Sometimes, when I’m sitting down in the shower, legs bent and forehead pressed to my knees as I wait for the pain to subside, I think about those tampon commercials where women frolic about because periods are (apparently) so magnificent. Did my body get it wrong, or did society?

Chronic period pain is nothing new for many people who menstruate. But because premenstrual syndrome has become so normalized in society, people tend to forget how agonizing real chronic period pain can be.

My period isn’t normal, and neither is the pain associated with it. Yet I’m constantly told by doctors, family and schoolmates it’s just a part of life I have to deal with. Suffering from chronic period pain that other people invalidate simply because of its association with periods, and in turn women, is exhausting.

When I’m hurting, I don’t have the energy to explain why I’m not just experiencing PMS but rather that I’ve spent seven years coping with chronic period pain. On a “good” day in the middle of my cycle, I take Advil every four hours and spend the better part of my day in sweatpants. On a bad day, even prescription painkillers can’t get me out of bed.

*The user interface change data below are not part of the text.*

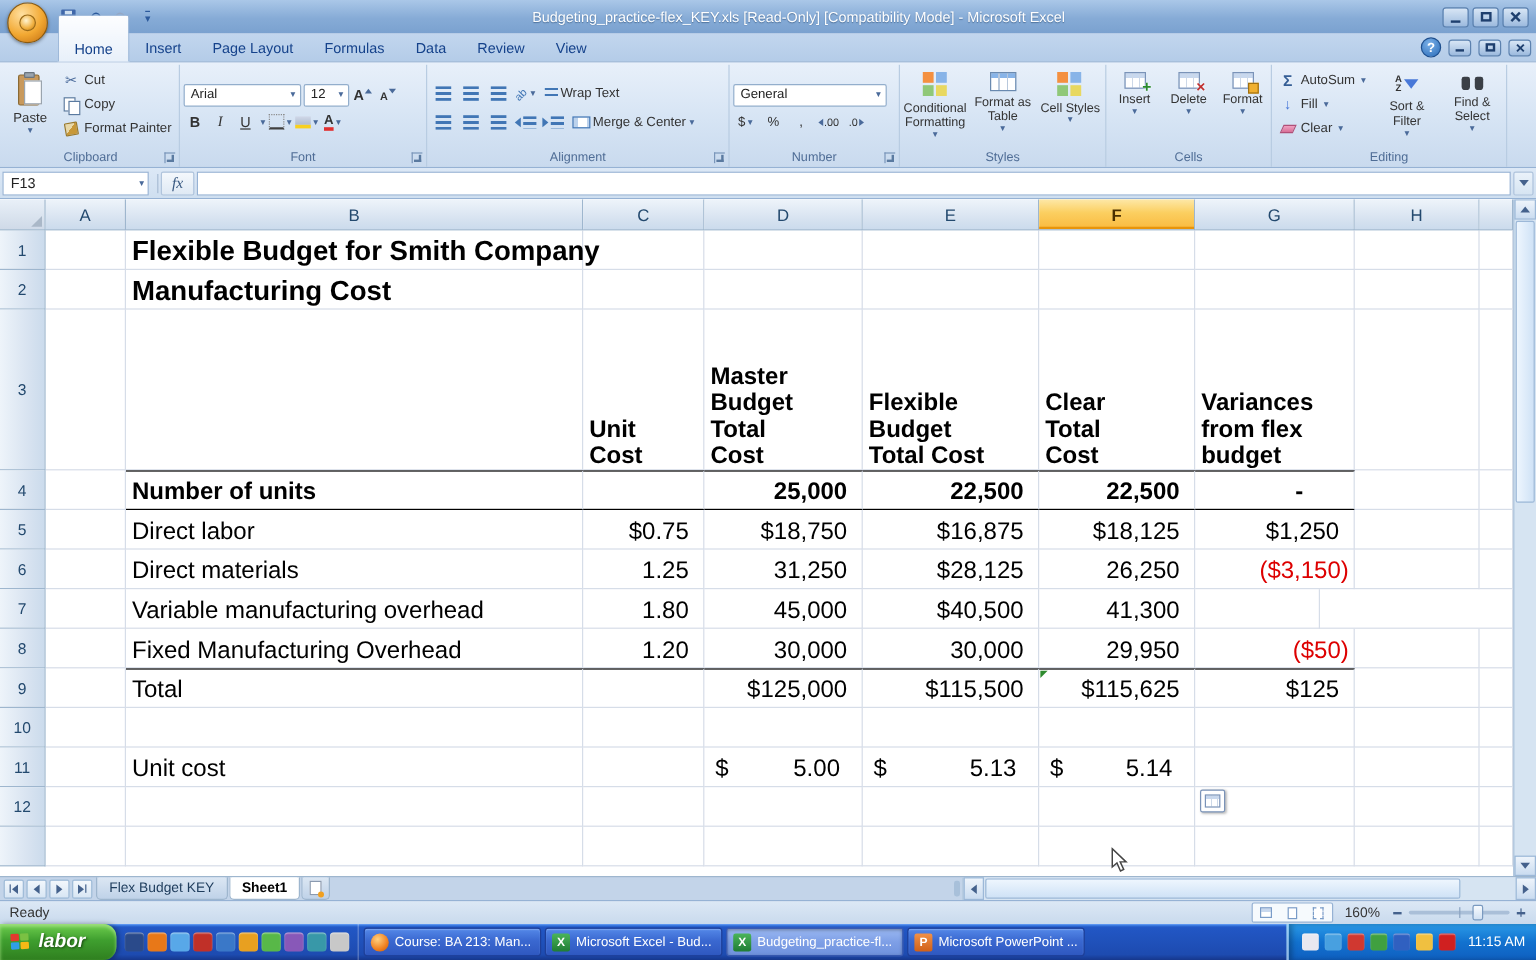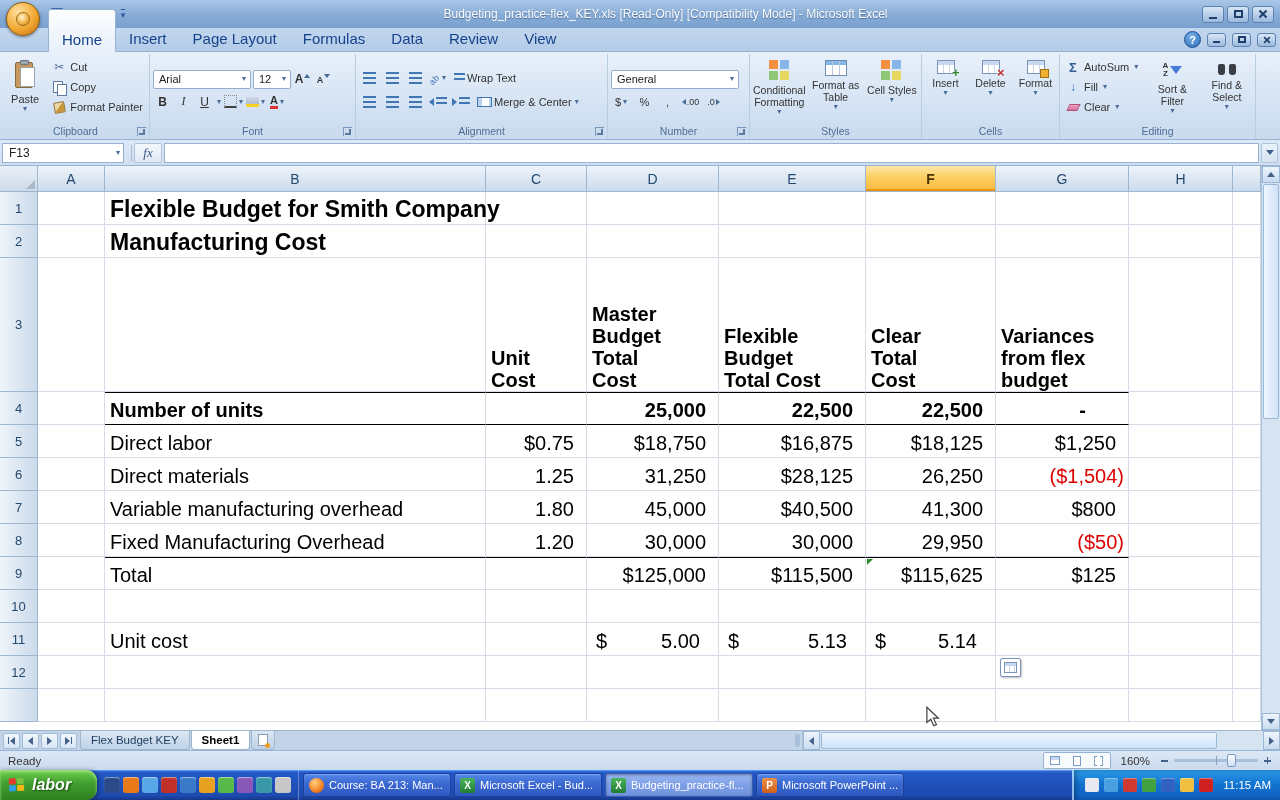--- a/index.html
+++ b/index.html
@@ -22,21 +22,21 @@
 .wctrls{display:flex;margin-right:6px}
 .wctrl{width:22px;height:17px;border:1px solid #5d82af;border-radius:3px;background:linear-gradient(#d8e6f5,#9cbade);display:flex;align-items:center;justify-content:center;margin-left:3px}
 .g-min{width:8px;height:2px;background:#1e3f6e;margin-top:7px}
 .g-max{width:9px;height:8px;border:2px solid #1e3f6e}
 .g-close{position:relative;width:10px;height:10px}
 .g-close::before,.g-close::after{content:"";position:absolute;left:4px;top:0;width:2px;height:10px;background:#1e3f6e}
 .g-close::before{transform:rotate(45deg)}.g-close::after{transform:rotate(-45deg)}
 
 
 .tabrow{height:24px;background:linear-gradient(#c2d6ee,#b4cce8);display:flex;align-items:flex-end;padding-left:48px;position:relative;flex:none;border-bottom:1px solid #96b2d4}
-.rtab{padding:21px 13px 3px;font-size:15px;color:#15428b;white-space:nowrap}
+.rtab{padding:21px 13px 3px;font-size:12px;color:#15428b;white-space:nowrap}
 .rtab.active{background:linear-gradient(#fdfeff,#e8f0fa);border:1px solid #96b2d4;border-bottom:1px solid #e8f0fa;border-radius:3px 3px 0 0;margin-bottom:-1px;z-index:2}
 .tabrow-right{position:absolute;right:4px;top:3px;display:flex;align-items:center;gap:3px}
 .helpbtn{width:17px;height:17px;border-radius:50%;background:radial-gradient(circle at 40% 30%,#7ab0e8,#2b6cb8);border:1px solid #1e4f8e;color:#fff;font-weight:bold;font-size:11px;display:flex;align-items:center;justify-content:center}
 .wctrl.sm{width:19px;height:14px}
 .wctrl.sm .g-min{margin-top:5px;width:7px}
 .wctrl.sm .g-max{width:8px;height:7px}
 .wctrl.sm .g-close{transform:scale(.8)}
 
 
 .ribbon{height:88px;background:linear-gradient(#e8f0fa,#d6e4f4 55%,#c9daee);border-bottom:1px solid #96b2d4;display:flex;padding:2px 0 0 2px;flex:none}
@@ -610,33 +610,32 @@
           <div class="g-cell" style="flex: 1 1 0%;"></div>
         </div>
         <div class="g-row" style="height: 33px;">
           <div class="g-rowhead">6</div>
           <div class="g-cell" style="width: 67px;"></div>
           <div class="g-cell" style="width: 381px;">Direct materials</div>
           <div class="g-cell right" style="width: 101px;">1.25</div>
           <div class="g-cell right" style="width: 132px;">31,250</div>
           <div class="g-cell right" style="width: 147px;">$28,125</div>
           <div class="g-cell right" style="width: 130px;">26,250</div>
-          <div class="g-cell right" style="width: 133px; color: rgb(221, 0, 0); padding-right: 4px;">($1,504)</div>
+          <div class="g-cell right" style="width: 133px; color: rgb(221, 0, 0); padding-right: 4px;">($3,150)</div>
           <div class="g-cell" style="width: 104px;"></div>
           <div class="g-cell" style="flex: 1 1 0%;"></div>
         </div>
         <div class="g-row" style="height: 33px;">
           <div class="g-rowhead">7</div>
           <div class="g-cell" style="width: 67px;"></div>
           <div class="g-cell" style="width: 381px;">Variable manufacturing overhead</div>
           <div class="g-cell right" style="width: 101px;">1.80</div>
           <div class="g-cell right" style="width: 132px;">45,000</div>
           <div class="g-cell right" style="width: 147px;">$40,500</div>
           <div class="g-cell right" style="width: 130px;">41,300</div>
-          <div class="g-cell right" style="width: 133px;">$800</div>
           <div class="g-cell" style="width: 104px;"></div>
           <div class="g-cell" style="flex: 1 1 0%;"></div>
         </div>
         <div class="g-row" style="height: 33px;">
           <div class="g-rowhead">8</div>
           <div class="g-cell" style="width: 67px;"></div>
           <div class="g-cell" style="width: 381px;">Fixed Manufacturing Overhead</div>
           <div class="g-cell right" style="width: 101px;">1.20</div>
           <div class="g-cell right" style="width: 132px;">30,000</div>
           <div class="g-cell right" style="width: 147px;">30,000</div>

I’ve had debilitating periods since I was 13 years old, when I first started menstruating. When I was 14, I lost enough blood from my period to become medically anemic. But my doctor told me it was relatively normal; the school nurse told me I couldn’t keep missing class; my mom told me to track my pain for another six months and revisit the conversation. So I tried to hide my pain, tired of empty assurances.

But when I was 16, I experienced one of my most painful periods. I excused myself from a school assembly to use the bathroom because it felt like a serrated melon baller was carving up my uterus. I had to beg my mom to stay home from school the next day. She told me I was probably fine; what I was feeling was just normal cramping. People who don’t experience chronic period pain can quickly brush it aside instead of giving us the space to hurt.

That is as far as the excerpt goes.